Go through the data and report each line that holds the string "RayanLevert".

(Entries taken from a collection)
----

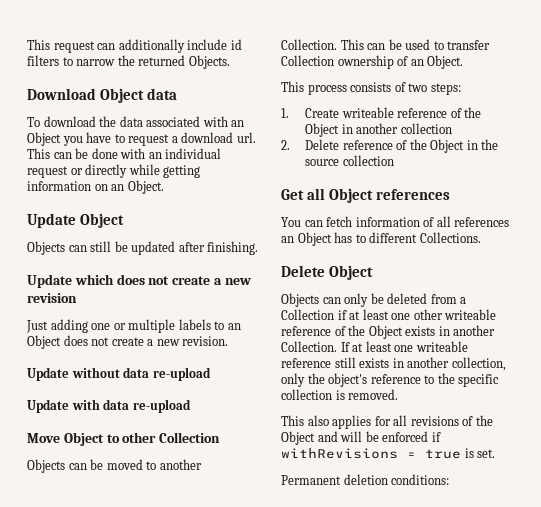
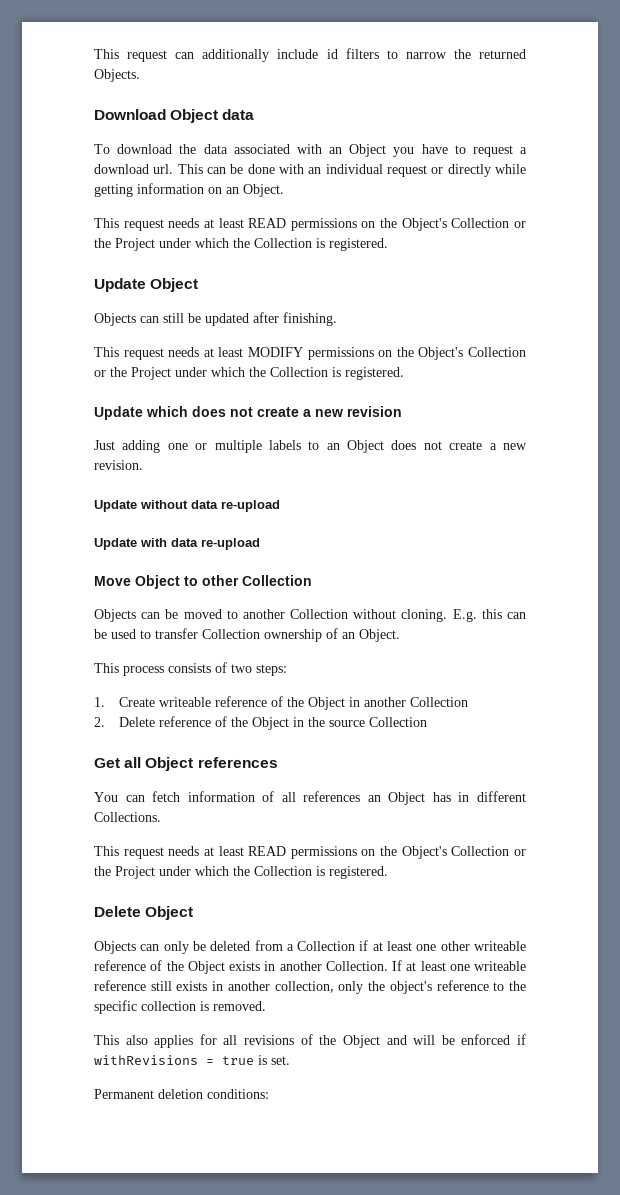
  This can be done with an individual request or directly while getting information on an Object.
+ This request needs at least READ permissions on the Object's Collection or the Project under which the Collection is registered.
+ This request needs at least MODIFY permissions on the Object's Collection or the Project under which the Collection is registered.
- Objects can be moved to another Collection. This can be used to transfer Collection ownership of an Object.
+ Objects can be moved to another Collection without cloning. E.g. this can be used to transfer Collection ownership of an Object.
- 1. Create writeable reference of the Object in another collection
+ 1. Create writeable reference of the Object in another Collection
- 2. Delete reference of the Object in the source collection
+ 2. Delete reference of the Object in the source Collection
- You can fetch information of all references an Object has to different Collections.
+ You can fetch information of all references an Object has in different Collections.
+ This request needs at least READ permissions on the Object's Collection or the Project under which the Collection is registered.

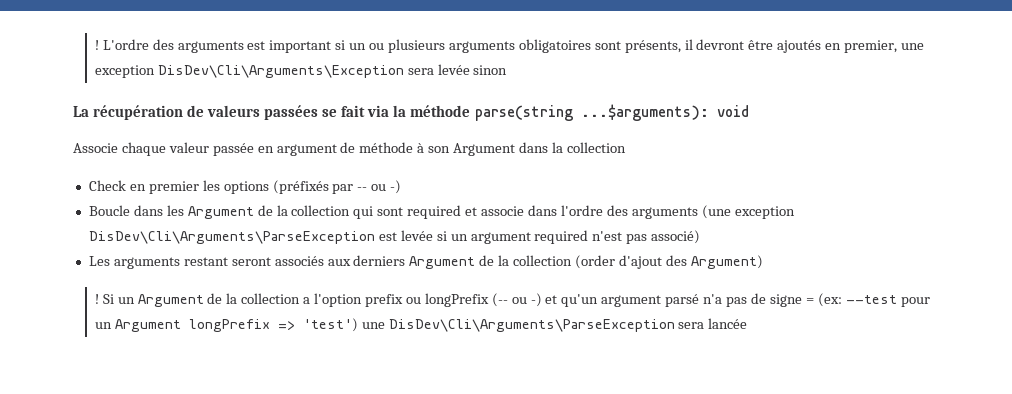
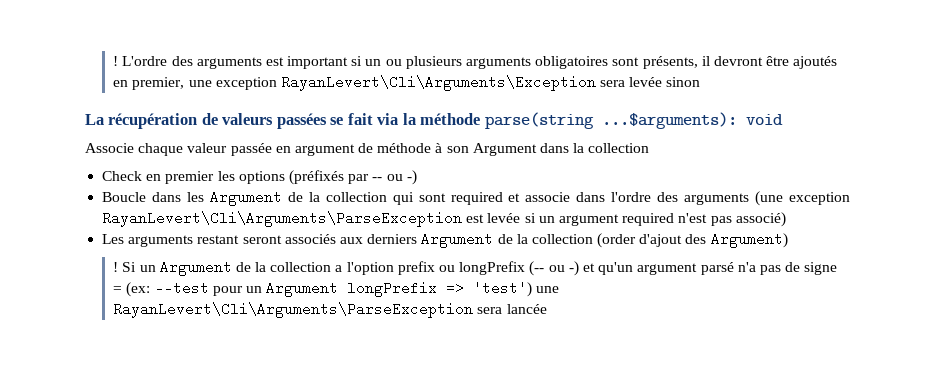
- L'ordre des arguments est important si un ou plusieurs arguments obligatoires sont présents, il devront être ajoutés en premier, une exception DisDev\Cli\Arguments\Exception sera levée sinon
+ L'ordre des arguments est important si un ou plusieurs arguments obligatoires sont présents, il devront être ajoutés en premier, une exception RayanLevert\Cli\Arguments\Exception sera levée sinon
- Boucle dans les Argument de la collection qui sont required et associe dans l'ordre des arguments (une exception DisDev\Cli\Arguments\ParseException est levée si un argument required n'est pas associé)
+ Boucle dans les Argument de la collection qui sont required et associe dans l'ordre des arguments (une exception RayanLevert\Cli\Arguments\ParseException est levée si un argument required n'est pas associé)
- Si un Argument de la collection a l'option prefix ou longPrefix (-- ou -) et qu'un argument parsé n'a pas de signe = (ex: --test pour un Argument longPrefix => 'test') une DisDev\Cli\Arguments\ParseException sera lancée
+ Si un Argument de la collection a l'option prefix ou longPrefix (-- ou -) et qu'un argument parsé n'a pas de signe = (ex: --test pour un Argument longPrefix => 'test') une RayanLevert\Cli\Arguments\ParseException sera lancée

----

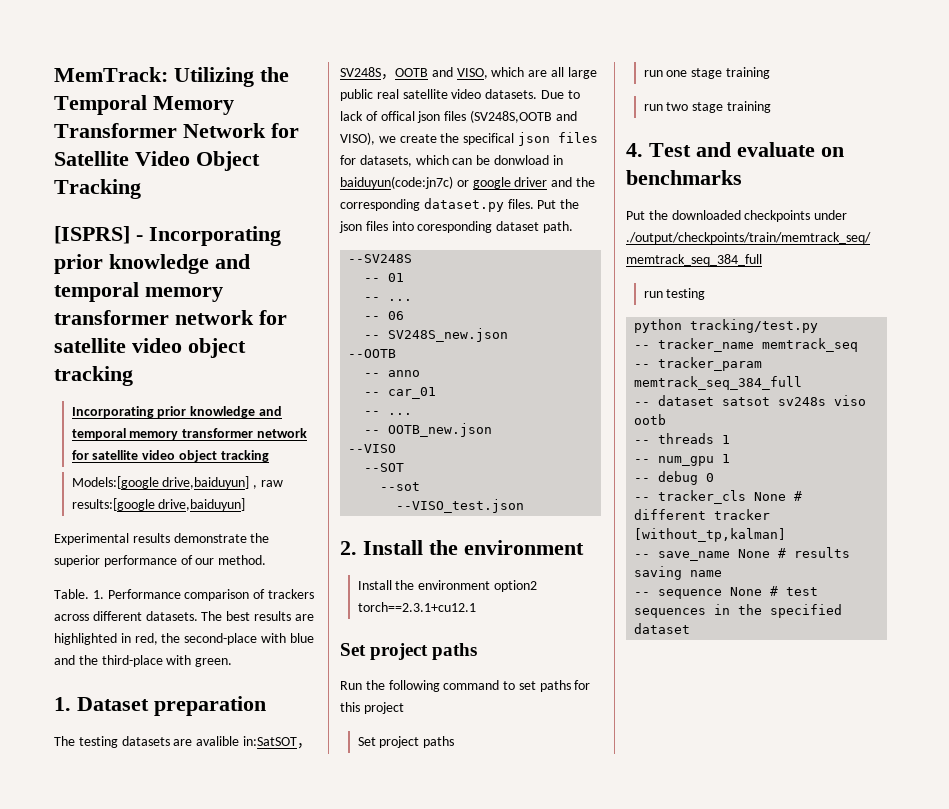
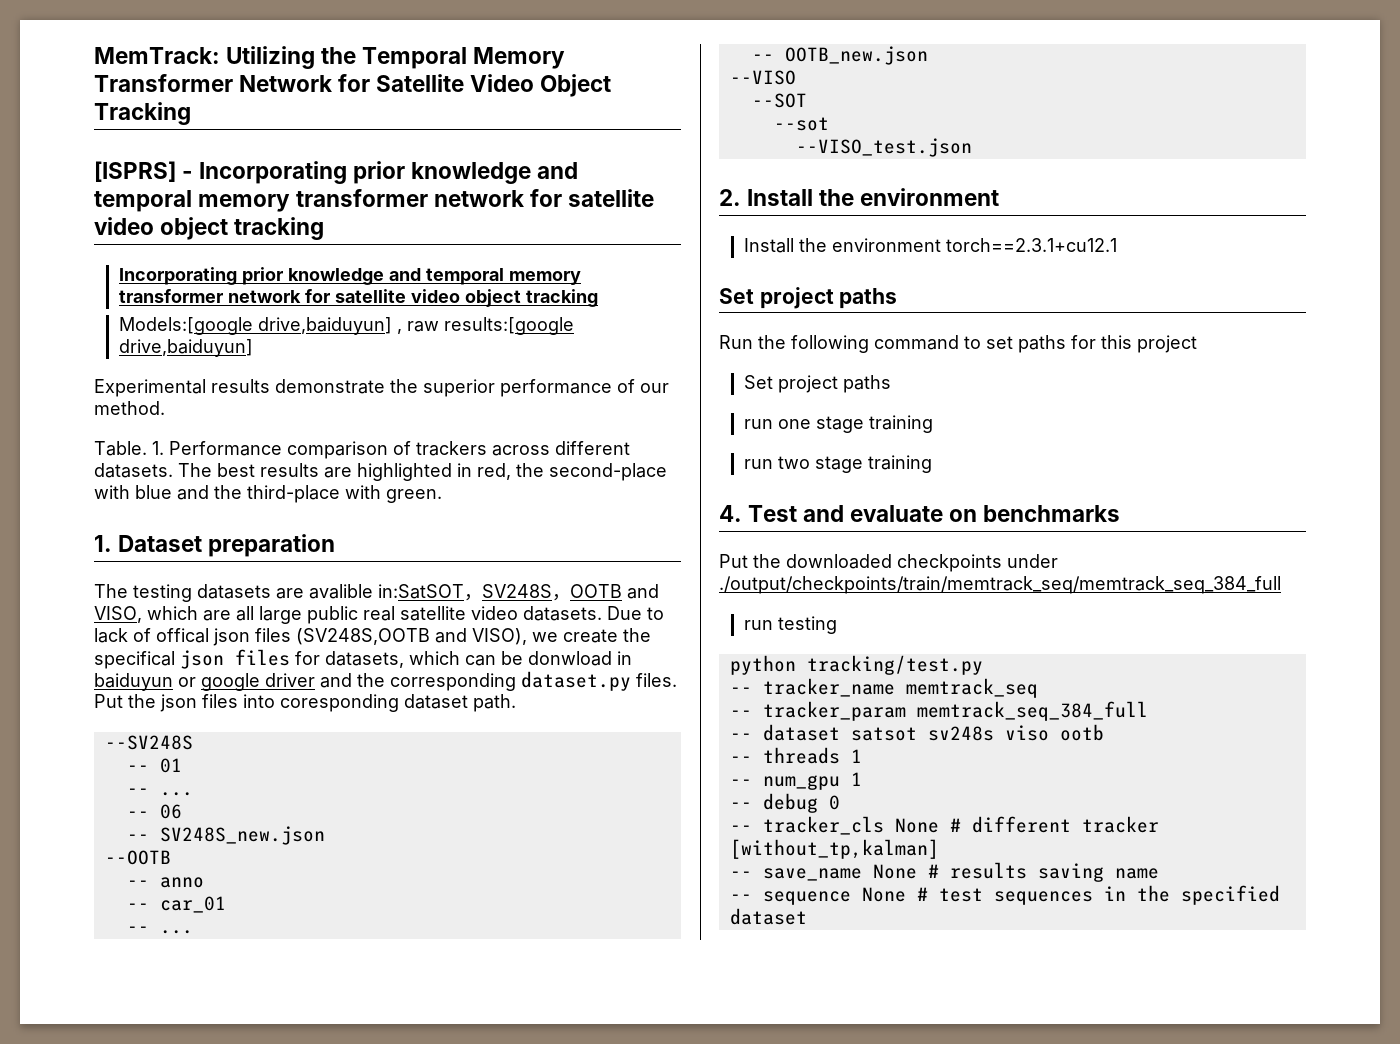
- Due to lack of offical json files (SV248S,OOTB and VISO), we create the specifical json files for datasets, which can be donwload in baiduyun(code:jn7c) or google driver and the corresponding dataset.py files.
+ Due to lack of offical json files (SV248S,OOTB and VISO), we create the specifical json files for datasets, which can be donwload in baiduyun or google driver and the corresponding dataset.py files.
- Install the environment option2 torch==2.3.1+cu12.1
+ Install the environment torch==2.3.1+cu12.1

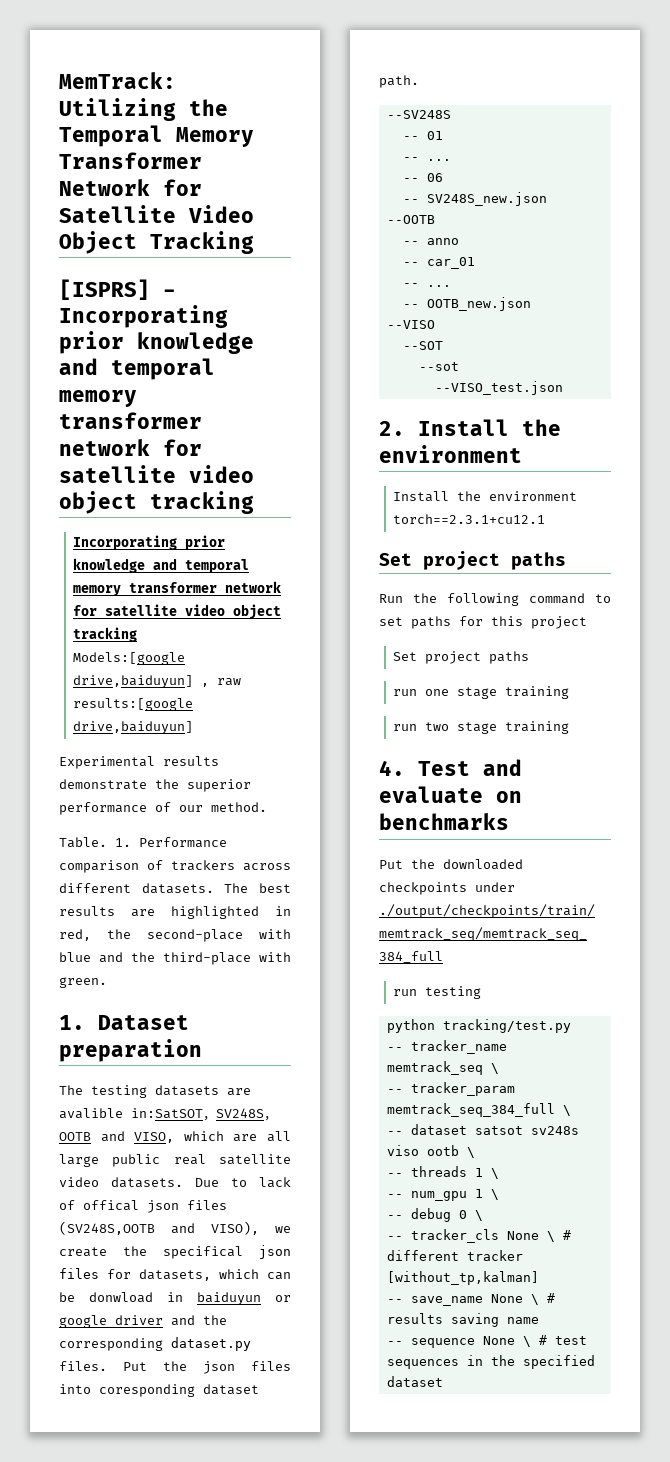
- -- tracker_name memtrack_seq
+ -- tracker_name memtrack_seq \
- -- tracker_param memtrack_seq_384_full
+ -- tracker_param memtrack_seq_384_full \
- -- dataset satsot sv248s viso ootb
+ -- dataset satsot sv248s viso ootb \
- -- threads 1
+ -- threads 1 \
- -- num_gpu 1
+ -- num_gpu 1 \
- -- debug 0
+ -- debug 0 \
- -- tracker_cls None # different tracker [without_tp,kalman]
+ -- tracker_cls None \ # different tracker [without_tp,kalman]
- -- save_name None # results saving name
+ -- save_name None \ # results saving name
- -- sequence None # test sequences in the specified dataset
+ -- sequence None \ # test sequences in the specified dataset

----

ANSWER SPACE -
+ L'ordre des arguments est important si un ou plusieurs arguments obligatoires sont présents, il devront être ajoutés en premier, une exception RayanLevert\Cli\Arguments\Exception sera levée sinon
+ Boucle dans les Argument de la collection qui sont required et associe dans l'ordre des arguments (une exception RayanLevert\Cli\Arguments\ParseException est levée si un argument required n'est pas associé)
+ Si un Argument de la collection a l'option prefix ou longPrefix (-- ou -) et qu'un argument parsé n'a pas de signe = (ex: --test pour un Argument longPrefix => 'test') une RayanLevert\Cli\Arguments\ParseException sera lancée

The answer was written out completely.